# Water temp



## Unnr (May 8, 2010)

We don't normally run an air conditioner, and today I've been seeing temps just above the "safe" zone in my tank... I suspect this has happened before when I *didn't* notice. The fish, if anything seem a little happier.

Temp right now is 27.5 on the relatively cheep thermometer.

Should I be worried? what should I look out for? What will the results of this be? How can I cool the water w/out using the room a/c, which is a lot of air-conditioning for 10 gallons of water.

And while I'm at it, any really interesting notes on water temp?

-Unnr


----------



## Philip.Chan.92 (Apr 25, 2010)

I assume that by above the "safe zone" you mean warmer than your fish are supposed to be in. Just to state the obvious, turn your heater down if you are using one. To make the tank cooler, keep it out of direct sunlight for any time of day, just because it wasn't in the sun at 8AM doesn't mean it won't be at 2PM I allow mine to get indirect sunlight which doesn't warm up my tank as much but to encourage the growth of algae for my plecos.

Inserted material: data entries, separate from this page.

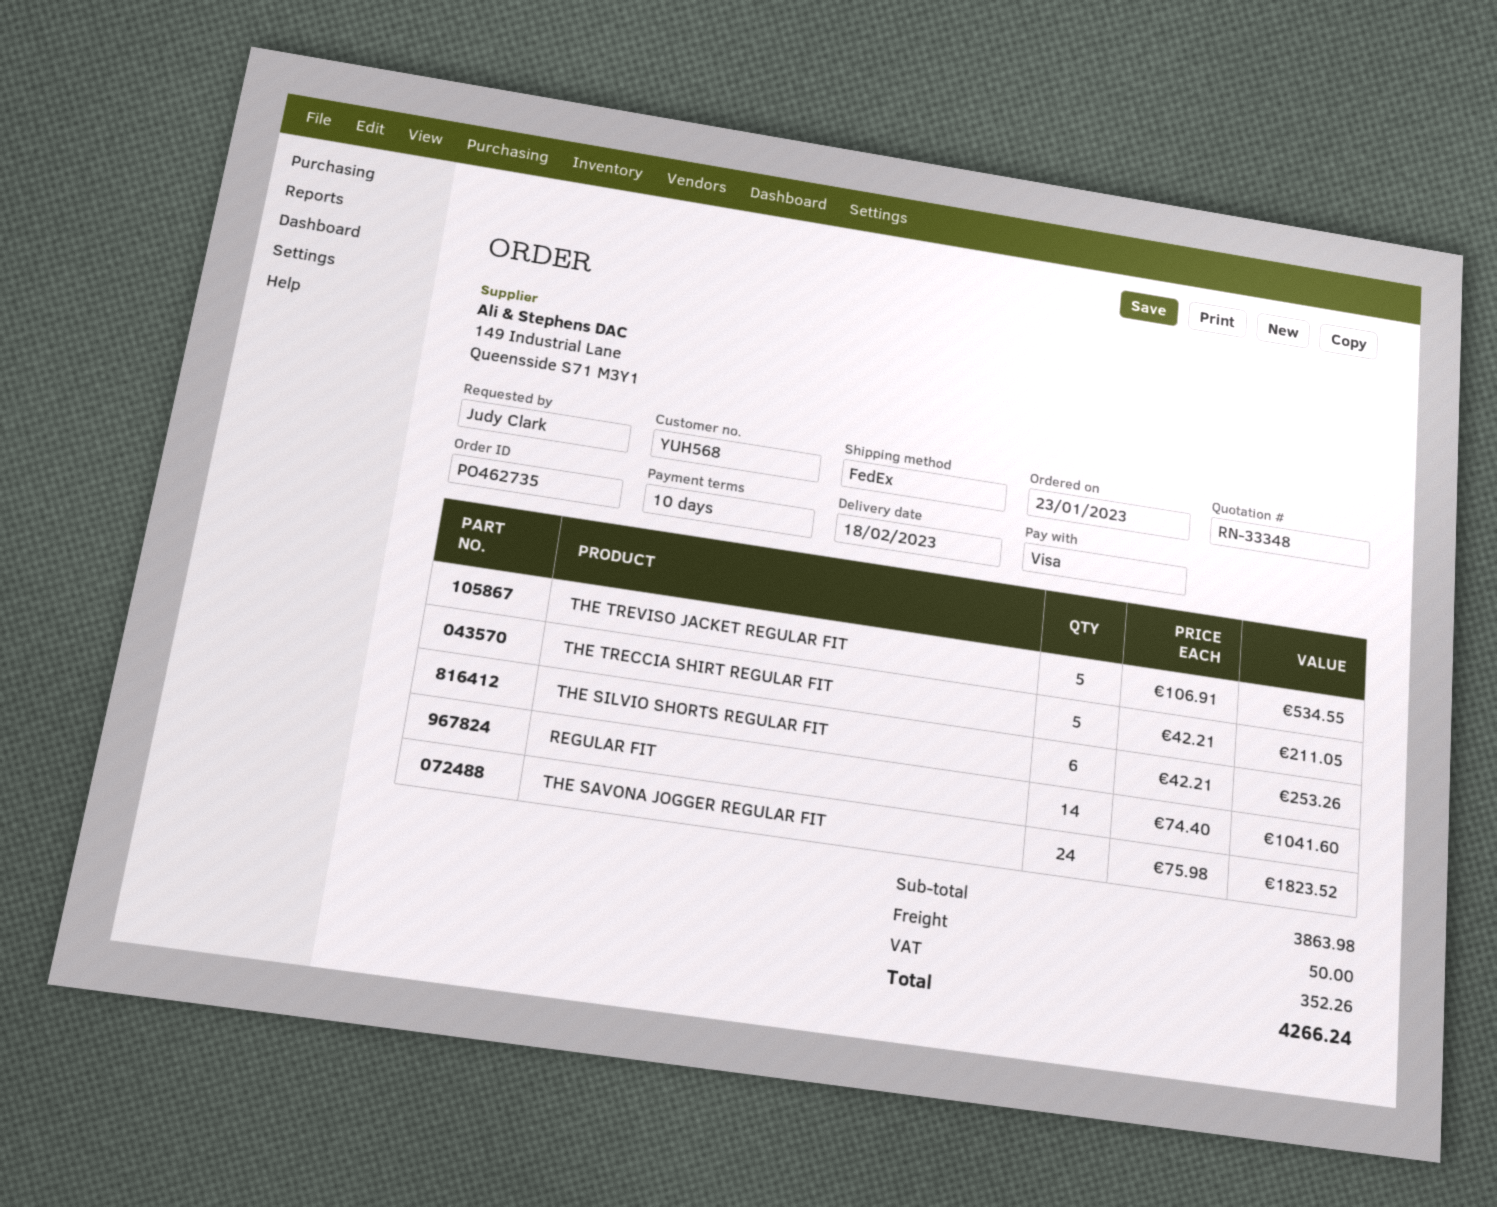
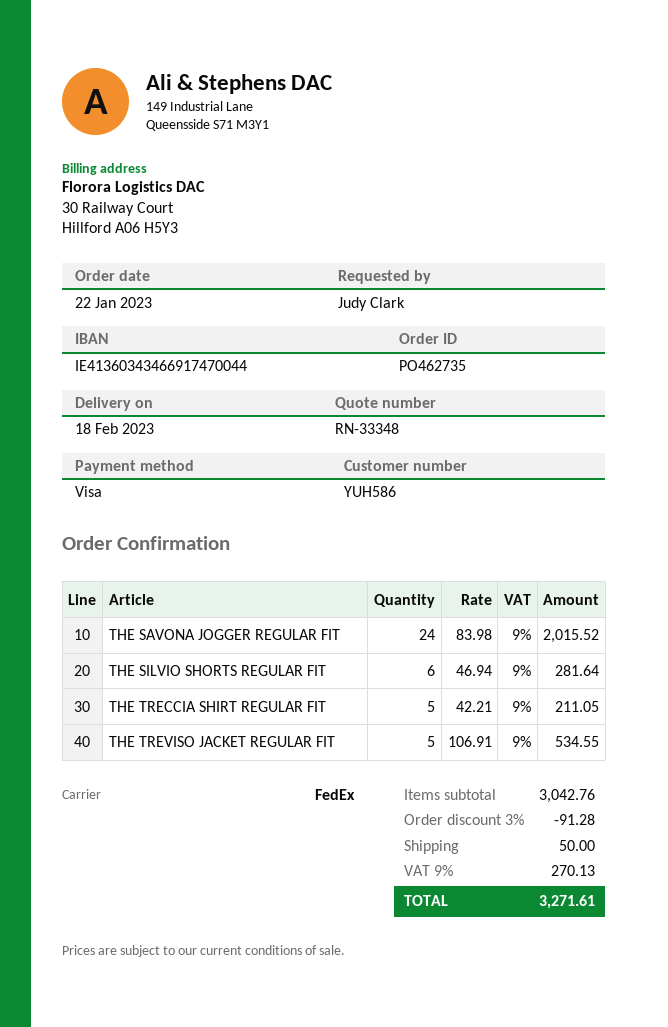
order date: 2023-01-23 -> 2023-01-22
customer number: YUH568 -> YUH586
THE SILVIO SHORTS REGULAR FIT: 6 x 42.21 = 253.26 -> 6 x 46.94 = 281.64
REGULAR FIT: 14 x 74.40 = 1041.60 -> none
THE SAVONA JOGGER REGULAR FIT: 24 x 75.98 = 1823.52 -> 24 x 83.98 = 2015.52
subtotal: 3863.98 -> 3042.76
discount: none -> 3% = 91.28
tax: 352.26 -> 270.13
total: 4266.24 -> 3271.61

Also keep it in a cool room, doesn't necessarily mean cranking up the AC, just a room that is relatively cooler, if they are all the same, move the aquarium to a lower level of the house, in my house, the top floor is the warmest like most houses and my room being neutral and basement being cold. Moving the tank shouldn't be too hard since it is only a 10 gal, u can empty it halfway during your next water change (make sure water is aged and treated) as long as you don't do this often, your fish will be fine. Water chillers are extremely expensive so don't even worry about that, just make sure the room is either the temperature you want the tank to be, or lower. Hopefully this helps 

P.S. what fish are you keeping and do you know what temperatures they like? What range?


----------



## bae (May 11, 2007)

Overheating can be a problem in summer if you don't have A/C. However, since temp changes are gradual, if your tank is lightly stocked, the fish can usually weather them. On the plus side, high temps often get some species of fish to breed!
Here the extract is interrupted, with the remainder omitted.